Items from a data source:
* * *

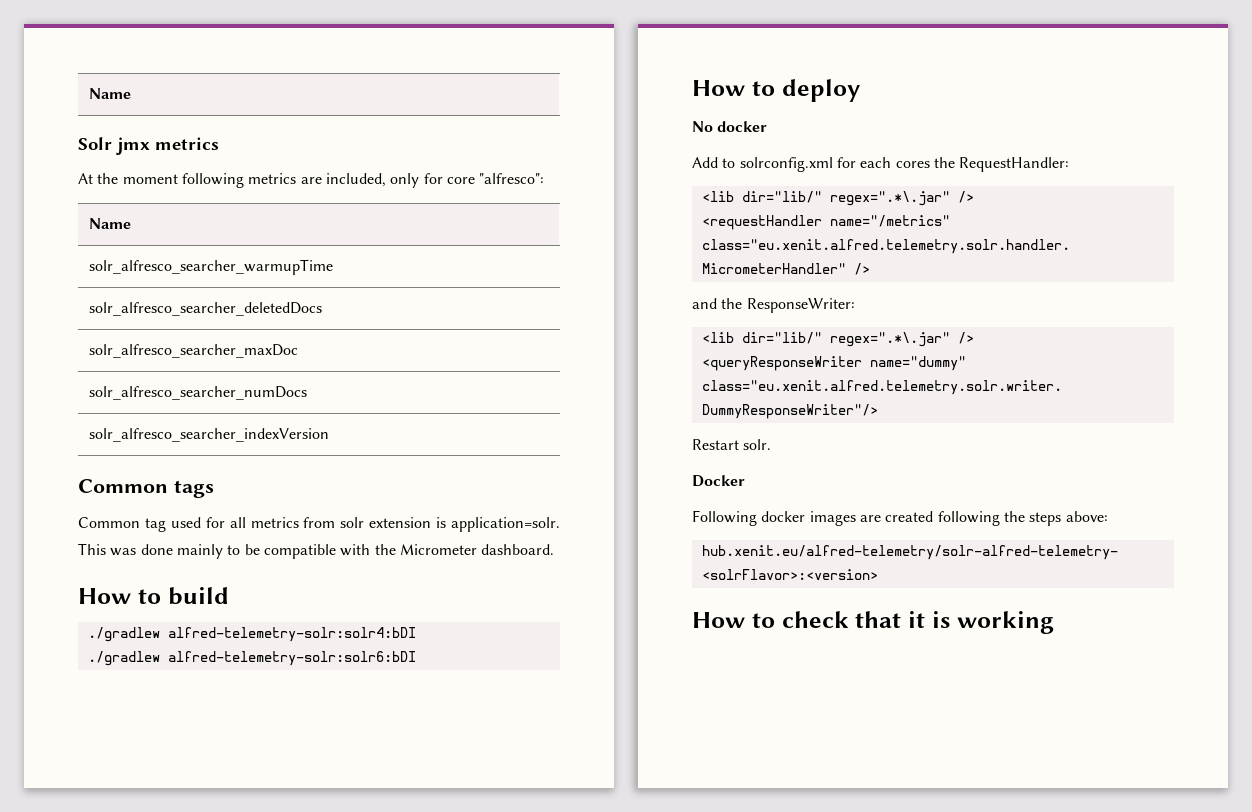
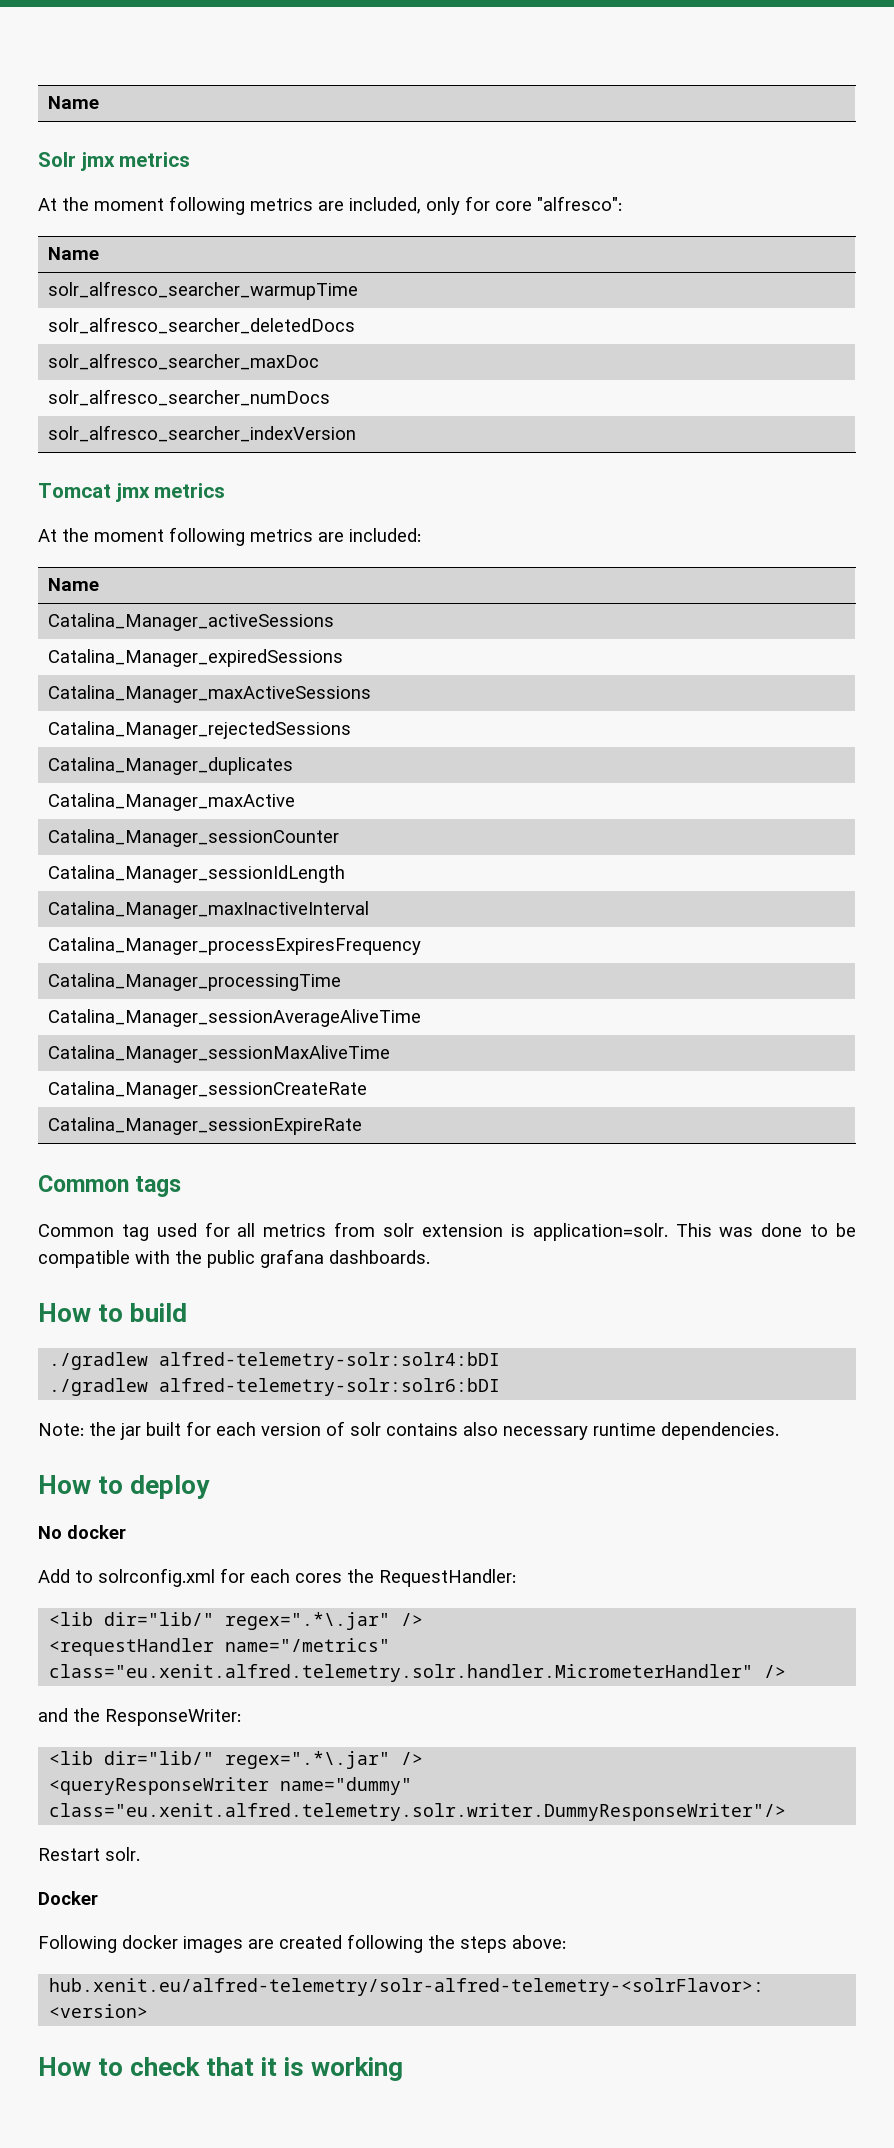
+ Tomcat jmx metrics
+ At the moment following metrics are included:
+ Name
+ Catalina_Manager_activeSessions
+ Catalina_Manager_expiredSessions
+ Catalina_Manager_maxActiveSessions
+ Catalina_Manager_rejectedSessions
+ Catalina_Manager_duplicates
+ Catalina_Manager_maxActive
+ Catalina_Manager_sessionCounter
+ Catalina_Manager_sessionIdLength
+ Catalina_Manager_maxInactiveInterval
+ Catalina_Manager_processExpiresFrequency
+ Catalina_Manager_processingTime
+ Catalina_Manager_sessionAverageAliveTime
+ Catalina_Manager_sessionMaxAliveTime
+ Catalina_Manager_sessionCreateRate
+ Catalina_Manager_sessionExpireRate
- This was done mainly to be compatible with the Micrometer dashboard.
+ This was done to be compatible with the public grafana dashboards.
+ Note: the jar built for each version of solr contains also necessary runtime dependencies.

* * *

What the task asks =
Read the data above. Pull out each line in which the string "with" appears.

Answer space =
- This was done mainly to be compatible with the Micrometer dashboard.
+ This was done to be compatible with the public grafana dashboards.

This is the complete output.